=== Dataset entries ===
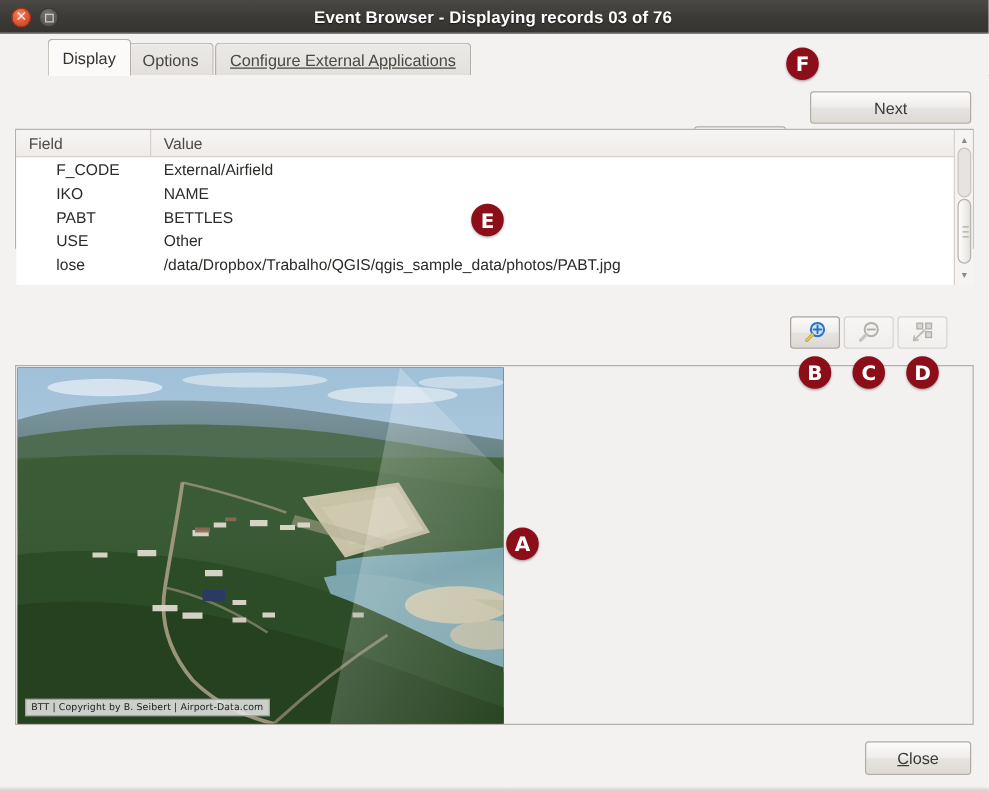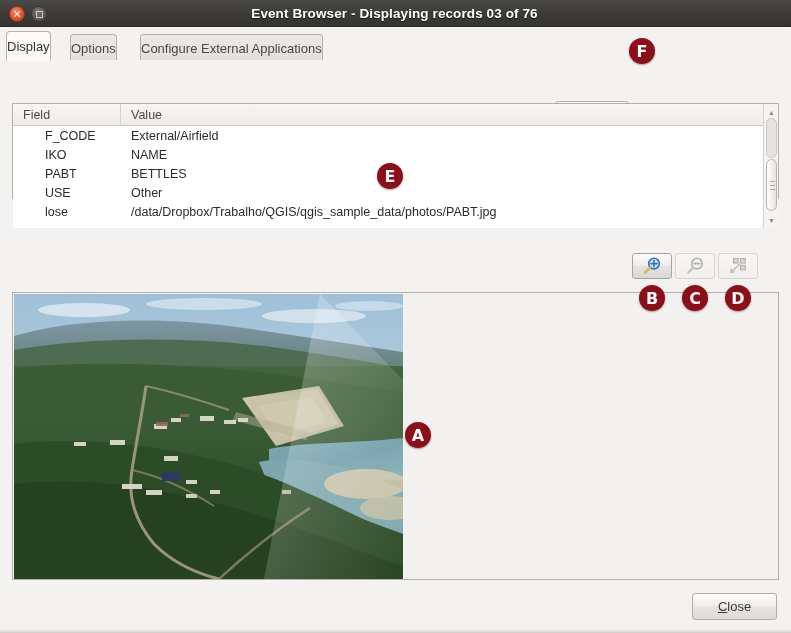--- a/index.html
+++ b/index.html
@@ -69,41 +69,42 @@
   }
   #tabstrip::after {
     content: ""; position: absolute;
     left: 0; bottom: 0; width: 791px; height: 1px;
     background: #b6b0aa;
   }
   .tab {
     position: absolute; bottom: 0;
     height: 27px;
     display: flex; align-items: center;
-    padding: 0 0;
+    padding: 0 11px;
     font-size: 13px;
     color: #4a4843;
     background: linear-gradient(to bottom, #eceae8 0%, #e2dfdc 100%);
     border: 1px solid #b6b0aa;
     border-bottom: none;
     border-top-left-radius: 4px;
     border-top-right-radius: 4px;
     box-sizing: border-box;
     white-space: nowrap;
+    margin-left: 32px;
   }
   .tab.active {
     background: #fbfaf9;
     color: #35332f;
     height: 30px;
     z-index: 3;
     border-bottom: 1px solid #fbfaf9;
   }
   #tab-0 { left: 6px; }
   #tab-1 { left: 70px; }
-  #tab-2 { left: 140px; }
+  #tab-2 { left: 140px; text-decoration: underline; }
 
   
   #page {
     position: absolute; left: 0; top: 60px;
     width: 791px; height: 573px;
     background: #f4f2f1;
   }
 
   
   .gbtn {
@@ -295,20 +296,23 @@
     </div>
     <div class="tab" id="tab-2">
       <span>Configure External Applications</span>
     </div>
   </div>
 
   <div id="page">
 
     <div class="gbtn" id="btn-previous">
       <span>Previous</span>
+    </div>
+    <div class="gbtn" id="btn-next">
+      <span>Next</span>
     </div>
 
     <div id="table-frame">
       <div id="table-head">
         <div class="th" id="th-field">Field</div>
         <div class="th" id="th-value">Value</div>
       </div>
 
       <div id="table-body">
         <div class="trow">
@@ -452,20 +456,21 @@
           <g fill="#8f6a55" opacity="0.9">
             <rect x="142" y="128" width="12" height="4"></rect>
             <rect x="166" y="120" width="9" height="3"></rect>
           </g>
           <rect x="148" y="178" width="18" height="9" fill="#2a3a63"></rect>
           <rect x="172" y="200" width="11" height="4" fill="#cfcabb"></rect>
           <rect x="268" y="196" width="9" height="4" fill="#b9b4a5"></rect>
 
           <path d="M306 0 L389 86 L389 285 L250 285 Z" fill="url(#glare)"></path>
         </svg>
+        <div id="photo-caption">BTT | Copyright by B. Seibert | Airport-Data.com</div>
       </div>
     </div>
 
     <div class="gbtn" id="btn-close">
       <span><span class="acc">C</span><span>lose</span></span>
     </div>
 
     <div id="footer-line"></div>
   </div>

=== Assignment ===
Once you find the string "rect" in a line of the records, copy that line.

=== Solution to this problem ===
             <rect x="142" y="128" width="12" height="4"></rect>
             <rect x="166" y="120" width="9" height="3"></rect>
           <rect x="148" y="178" width="18" height="9" fill="#2a3a63"></rect>
           <rect x="172" y="200" width="11" height="4" fill="#cfcabb"></rect>
           <rect x="268" y="196" width="9" height="4" fill="#b9b4a5"></rect>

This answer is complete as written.